Exercise objective.
Could you copy out all the lines in the material below where the word "source" occurs?

Stored data.
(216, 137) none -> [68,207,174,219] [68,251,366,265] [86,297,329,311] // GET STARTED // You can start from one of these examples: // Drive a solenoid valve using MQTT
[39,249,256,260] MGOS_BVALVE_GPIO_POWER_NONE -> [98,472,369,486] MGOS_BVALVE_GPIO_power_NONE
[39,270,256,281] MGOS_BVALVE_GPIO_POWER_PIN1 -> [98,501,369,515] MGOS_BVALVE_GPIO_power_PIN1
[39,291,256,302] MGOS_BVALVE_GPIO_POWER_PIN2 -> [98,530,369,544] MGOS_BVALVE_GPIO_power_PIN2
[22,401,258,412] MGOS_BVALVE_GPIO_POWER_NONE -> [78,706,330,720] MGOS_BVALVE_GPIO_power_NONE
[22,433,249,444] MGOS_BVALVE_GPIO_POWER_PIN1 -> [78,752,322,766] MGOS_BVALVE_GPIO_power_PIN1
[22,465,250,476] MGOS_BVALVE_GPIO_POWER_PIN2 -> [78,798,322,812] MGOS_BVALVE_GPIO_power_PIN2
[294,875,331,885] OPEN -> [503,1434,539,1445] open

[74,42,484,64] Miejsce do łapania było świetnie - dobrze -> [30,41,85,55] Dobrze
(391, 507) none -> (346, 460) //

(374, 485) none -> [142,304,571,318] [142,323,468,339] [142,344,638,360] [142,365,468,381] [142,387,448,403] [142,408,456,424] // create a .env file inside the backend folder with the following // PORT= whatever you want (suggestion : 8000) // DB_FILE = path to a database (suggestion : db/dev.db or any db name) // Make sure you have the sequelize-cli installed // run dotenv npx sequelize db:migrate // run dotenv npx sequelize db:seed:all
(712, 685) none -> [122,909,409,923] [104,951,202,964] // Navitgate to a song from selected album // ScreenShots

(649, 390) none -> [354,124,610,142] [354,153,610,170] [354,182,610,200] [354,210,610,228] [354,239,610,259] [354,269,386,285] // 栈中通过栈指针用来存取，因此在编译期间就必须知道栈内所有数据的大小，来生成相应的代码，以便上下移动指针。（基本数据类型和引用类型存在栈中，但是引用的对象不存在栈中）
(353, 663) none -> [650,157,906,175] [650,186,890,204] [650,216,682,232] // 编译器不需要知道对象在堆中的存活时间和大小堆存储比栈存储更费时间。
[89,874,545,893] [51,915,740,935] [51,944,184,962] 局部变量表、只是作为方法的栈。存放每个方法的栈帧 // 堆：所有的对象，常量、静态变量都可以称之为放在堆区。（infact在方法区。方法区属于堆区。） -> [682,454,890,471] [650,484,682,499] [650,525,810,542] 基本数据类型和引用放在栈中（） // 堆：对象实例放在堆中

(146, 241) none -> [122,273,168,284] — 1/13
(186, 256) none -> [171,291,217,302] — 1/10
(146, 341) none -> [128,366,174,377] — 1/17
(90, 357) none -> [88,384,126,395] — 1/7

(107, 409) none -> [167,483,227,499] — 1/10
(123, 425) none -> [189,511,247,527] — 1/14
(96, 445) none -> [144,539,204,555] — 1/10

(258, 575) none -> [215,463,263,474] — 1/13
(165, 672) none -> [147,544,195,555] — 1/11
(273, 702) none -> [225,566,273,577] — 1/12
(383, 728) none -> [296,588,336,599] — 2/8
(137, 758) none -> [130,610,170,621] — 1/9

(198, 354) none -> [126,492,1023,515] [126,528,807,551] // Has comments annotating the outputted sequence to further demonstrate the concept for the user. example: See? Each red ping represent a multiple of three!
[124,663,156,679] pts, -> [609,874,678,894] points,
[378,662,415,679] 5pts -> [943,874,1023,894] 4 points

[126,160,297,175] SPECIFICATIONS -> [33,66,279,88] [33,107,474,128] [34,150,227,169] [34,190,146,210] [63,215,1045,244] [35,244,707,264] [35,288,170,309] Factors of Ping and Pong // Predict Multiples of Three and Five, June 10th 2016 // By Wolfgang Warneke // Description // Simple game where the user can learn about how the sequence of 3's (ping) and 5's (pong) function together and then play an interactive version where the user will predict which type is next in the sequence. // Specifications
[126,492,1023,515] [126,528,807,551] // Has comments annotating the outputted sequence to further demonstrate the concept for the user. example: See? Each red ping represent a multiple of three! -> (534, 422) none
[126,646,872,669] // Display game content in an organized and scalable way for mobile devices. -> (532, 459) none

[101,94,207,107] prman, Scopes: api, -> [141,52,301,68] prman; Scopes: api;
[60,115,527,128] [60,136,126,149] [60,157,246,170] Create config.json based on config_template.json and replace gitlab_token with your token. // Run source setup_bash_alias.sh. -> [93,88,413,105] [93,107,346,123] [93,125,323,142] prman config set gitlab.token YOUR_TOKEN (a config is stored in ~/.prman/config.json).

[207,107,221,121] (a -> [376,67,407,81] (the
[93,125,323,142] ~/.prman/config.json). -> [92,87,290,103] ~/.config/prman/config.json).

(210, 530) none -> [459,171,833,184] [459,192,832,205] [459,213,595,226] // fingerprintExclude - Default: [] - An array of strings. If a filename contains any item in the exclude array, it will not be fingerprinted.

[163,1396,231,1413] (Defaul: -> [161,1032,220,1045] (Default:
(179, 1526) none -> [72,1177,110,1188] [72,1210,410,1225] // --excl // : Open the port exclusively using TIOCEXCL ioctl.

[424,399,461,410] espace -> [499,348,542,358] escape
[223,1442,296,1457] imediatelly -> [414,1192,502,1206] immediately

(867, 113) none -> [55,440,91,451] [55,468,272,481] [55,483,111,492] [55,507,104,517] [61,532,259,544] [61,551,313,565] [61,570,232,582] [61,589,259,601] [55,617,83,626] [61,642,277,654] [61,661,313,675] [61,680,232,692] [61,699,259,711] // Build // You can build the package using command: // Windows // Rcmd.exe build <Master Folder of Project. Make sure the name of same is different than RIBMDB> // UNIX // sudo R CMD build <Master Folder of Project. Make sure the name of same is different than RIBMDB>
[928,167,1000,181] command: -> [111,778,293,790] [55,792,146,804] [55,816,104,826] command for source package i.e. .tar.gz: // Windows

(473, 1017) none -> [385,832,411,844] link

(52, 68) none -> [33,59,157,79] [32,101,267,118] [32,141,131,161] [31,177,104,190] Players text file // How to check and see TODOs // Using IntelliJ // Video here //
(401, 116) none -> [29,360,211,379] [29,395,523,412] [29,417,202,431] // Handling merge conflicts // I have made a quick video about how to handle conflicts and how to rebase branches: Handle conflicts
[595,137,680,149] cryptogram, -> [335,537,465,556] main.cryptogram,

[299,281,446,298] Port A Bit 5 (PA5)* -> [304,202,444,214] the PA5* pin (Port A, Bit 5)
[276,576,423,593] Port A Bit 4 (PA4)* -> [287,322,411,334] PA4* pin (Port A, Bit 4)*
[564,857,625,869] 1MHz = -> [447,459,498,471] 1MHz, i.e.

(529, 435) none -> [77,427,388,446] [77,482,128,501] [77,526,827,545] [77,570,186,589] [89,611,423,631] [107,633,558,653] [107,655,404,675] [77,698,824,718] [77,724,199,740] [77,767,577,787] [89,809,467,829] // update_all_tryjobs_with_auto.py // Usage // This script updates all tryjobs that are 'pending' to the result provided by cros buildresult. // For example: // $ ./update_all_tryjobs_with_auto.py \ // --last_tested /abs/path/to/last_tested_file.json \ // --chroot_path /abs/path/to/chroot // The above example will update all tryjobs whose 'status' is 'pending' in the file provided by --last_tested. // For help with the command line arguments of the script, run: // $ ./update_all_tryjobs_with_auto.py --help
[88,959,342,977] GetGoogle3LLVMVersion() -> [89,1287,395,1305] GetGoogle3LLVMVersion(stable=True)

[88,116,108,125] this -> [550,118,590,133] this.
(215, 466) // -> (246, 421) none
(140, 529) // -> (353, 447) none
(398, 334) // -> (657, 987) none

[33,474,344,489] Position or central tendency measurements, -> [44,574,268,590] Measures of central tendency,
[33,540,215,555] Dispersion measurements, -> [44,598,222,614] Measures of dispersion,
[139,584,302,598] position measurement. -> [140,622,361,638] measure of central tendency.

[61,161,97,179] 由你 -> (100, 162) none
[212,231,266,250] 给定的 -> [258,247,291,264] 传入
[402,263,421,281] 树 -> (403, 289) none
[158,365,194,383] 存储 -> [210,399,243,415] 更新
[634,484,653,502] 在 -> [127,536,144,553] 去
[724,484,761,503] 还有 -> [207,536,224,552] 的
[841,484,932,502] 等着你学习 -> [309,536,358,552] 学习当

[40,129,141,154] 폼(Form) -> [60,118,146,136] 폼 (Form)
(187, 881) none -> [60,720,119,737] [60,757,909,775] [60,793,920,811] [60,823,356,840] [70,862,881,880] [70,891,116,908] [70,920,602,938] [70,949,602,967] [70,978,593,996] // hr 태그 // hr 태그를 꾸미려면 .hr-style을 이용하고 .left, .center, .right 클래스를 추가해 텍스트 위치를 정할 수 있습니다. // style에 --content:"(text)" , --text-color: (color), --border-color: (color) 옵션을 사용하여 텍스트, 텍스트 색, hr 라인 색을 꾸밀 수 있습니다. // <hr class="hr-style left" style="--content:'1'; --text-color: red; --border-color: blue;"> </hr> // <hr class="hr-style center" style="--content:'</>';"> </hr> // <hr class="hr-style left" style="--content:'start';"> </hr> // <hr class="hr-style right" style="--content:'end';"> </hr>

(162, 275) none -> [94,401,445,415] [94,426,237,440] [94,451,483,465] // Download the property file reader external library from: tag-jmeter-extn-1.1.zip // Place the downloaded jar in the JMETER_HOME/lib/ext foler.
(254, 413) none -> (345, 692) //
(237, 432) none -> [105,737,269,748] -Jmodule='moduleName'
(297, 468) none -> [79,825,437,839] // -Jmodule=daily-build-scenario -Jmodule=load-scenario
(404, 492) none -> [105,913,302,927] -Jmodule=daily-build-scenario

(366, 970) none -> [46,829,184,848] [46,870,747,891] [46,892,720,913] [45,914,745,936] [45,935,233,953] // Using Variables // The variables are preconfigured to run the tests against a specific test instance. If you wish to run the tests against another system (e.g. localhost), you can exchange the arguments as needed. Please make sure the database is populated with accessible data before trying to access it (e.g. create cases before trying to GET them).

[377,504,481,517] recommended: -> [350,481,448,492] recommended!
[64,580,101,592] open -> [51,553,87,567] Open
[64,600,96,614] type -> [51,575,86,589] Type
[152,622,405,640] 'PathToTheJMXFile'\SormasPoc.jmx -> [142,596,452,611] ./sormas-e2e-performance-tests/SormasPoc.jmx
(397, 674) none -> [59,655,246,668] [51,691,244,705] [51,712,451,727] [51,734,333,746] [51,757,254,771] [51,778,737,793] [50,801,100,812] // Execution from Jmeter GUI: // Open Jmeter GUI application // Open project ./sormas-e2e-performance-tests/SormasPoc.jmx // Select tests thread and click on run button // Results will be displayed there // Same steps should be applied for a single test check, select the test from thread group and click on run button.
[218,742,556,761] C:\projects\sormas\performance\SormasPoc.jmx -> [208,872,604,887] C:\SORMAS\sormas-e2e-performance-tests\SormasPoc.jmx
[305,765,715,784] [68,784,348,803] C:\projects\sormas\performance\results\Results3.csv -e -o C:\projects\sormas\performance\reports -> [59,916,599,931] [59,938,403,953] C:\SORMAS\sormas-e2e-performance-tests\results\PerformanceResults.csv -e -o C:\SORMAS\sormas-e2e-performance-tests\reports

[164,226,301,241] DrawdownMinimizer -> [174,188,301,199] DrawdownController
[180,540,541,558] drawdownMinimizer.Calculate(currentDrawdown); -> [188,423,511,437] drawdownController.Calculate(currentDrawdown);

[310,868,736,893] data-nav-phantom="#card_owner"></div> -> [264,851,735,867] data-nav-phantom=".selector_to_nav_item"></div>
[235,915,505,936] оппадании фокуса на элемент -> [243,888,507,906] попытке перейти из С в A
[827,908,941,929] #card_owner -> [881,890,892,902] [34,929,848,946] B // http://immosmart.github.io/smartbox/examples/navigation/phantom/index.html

Response to the task.
[60,115,527,128] [60,136,126,149] [60,157,246,170] Create config.json based on config_template.json and replace gitlab_token with your token. // Run source setup_bash_alias.sh. -> [93,88,413,105] [93,107,346,123] [93,125,323,142] prman config set gitlab.token YOUR_TOKEN (a config is stored in ~/.prman/config.json).
[928,167,1000,181] command: -> [111,778,293,790] [55,792,146,804] [55,816,104,826] command for source package i.e. .tar.gz: // Windows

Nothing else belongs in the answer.